En los últimos años, la población campesina e indígena de la zona rural de Paraguay han presentado procesos similares. Pobreza, abandono por parte de las autoridades y falta de oportunidades, señala Rodrigo Zárate, de Guyrá Paraguay. Esa combinación de factores ha provocado que muchas familias, que habitan en el Bosque Atlántico, vean como opción única la de vivir, por ejemplo, de la venta de rollos de madera, del carbón hecho con árboles talados de las reservas y de las plantaciones de marihuana.
Para el doctor en criminología e investigador por la Universidad de Pilar, Juan Martens, lo que ocurre con la deforestación, la marihuana y las comunidades campesinas e indígenas es que el cultivo de esta hierba pasó a convertirse casi en el único sustento económico para muchas familias que no son, finalmente, las beneficiarias de las grandes sumas de dinero que genera el tráfico, sino que solo ganan por trabajar la tierra y cuidar las plantaciones.
El Instituto Nacional de Desarrollo Rural y de la Tierra (INDERT) tiene 1018 colonias campesinas registradas en todo el país. En las zonas de influencia de las reservas San Rafael, Morombí, Mbaracayú y el Parque Caazapá conviven al menos 110 de estos asentamientos. Según la DGEEC, Paraguay tiene unas 335 mil personas viviendo en extrema pobreza y cerca de 1,6 millones de habitantes en la pobreza. De esta cantidad, el mayor porcentaje se concentra en la zona rural del país, en ambos niveles.
“Cómo le voy a venir a hablar a esta gente que vive en la zona del Bosque Atlántico de la importancia de la biosfera, de cuidar los recursos, de los pajaritos, cuando que no tienen ni para comer ese día”, explica Zárate.

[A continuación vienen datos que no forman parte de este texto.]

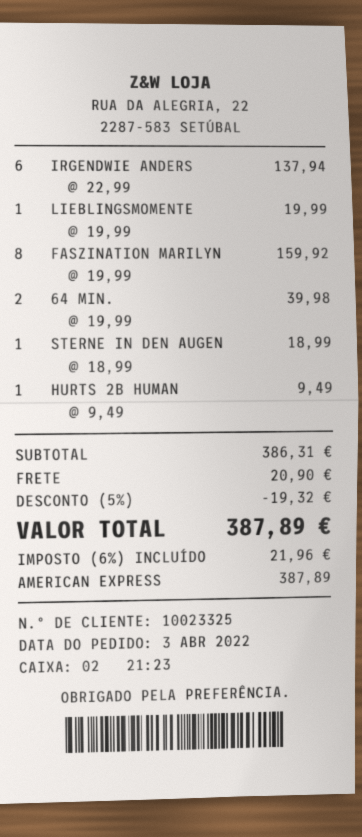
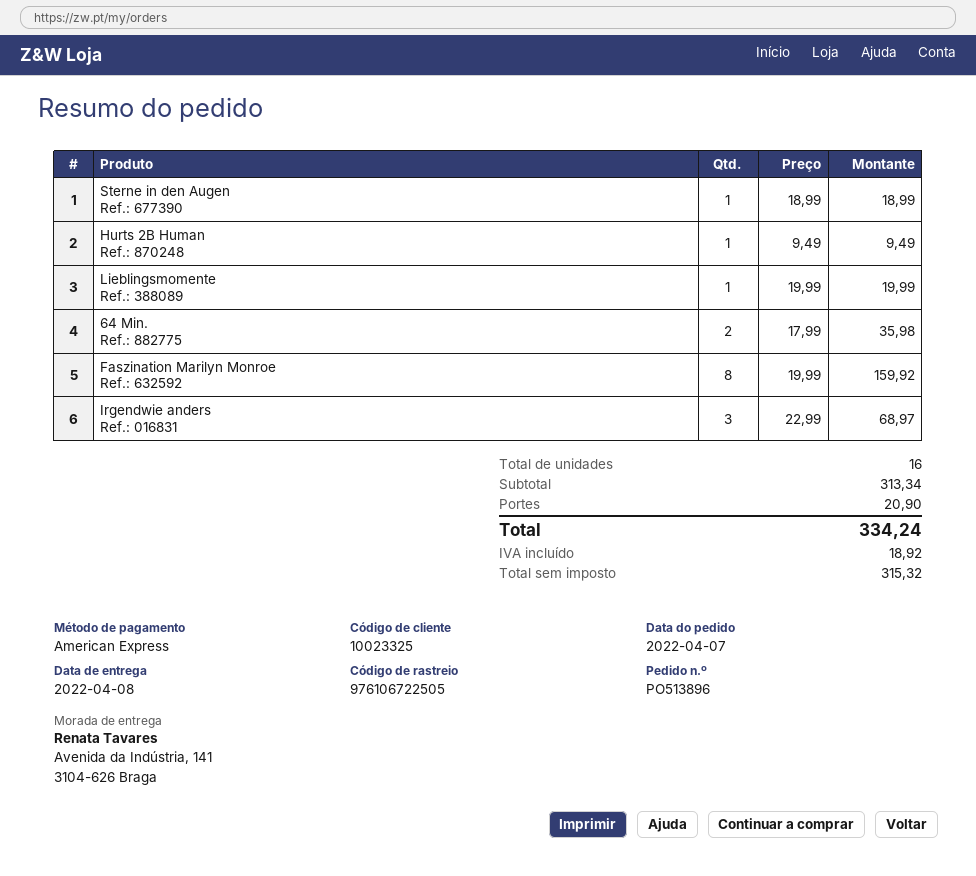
order date: 2022-04-03 -> 2022-04-07
IRGENDWIE ANDERS: 6 x 22.99 = 137.94 -> 3 x 22.99 = 68.97
64 MIN.: 2 x 19.99 = 39.98 -> 2 x 17.99 = 35.98
subtotal: 386.31 -> 313.34
discount: 5% = 19.32 -> none
tax: 21.96 -> 18.92
total: 387.89 -> 334.24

“Lo categórico es que hay un déficit histórico con las poblaciones locales que están en la zona de amortiguamiento”, agrega a su vez. Para Óscar Rodas, directivo de la organización internacional WWF Paraguay, y que viene trabajando en varios proyectos con comunidades indígenas y campesinas que residen en las inmediaciones del Bosque Atlántico, es urgente que el Estado se haga presente en esta empobrecida zona del país. Ayudar a quienes viven a allí a construir una mejor calidad de vida, a tener acceso a oportunidades laborales, de salud y educativas también es contribuir con los bosques.
En setiembre de 2019, el gobierno firmó un convenio de cooperación con la Organización de las Naciones Unidas para la Alimentación y la Agricultura (FAO) para ejecutar el proyecto Pobreza, Reforestación, Energía y Cambio Climático (Proeza). La idea de esta iniciativa es mejorar la vida de unas 17 000 familias que viven en zonas que son vulnerables al Cambio Climático, entre ellas las que están en el Bosque Atlántico.
Rafael González, Coordinador Nacional del Proyecto “Proeza”, señala que se trata de un plan emblemático para el país ya que las familias seleccionadas recibirán asistencia técnica para tener un modelo forestal en sus propios terrenos, para cuidar el bosque o reforestar aquellas áreas donde se han hecho desmontes. “Se les va a dar un incentivo monetario por cuidar y mantener esos árboles”, dice González.
Asegura que ya hicieron los trabajos de campo preliminares y que ya tienen identificadas a las familias beneficiarias que viven en 66 distritos de los departamentos de Concepción, San Pedro, Canindeyú, Caaguazú, Guairá, Caazapá, Itapúa, Alto Paraná, todos ubicados en la zona de influencia del Bosque Atlántico, en la Región Oriental.
El funcionario agrega que asegura que el proyecto aún no se ha podido ejecutar por el tema de la pandemia, pero sostiene que “se reactivará cuando esto termine”.
Este artículo forma parte del especial “La Maldición del Bosque Atlántico”, que La Nación y Mongabay Latam desarrollaron sobre el crecimiento de los cultivos de marihuana en áreas protegidas.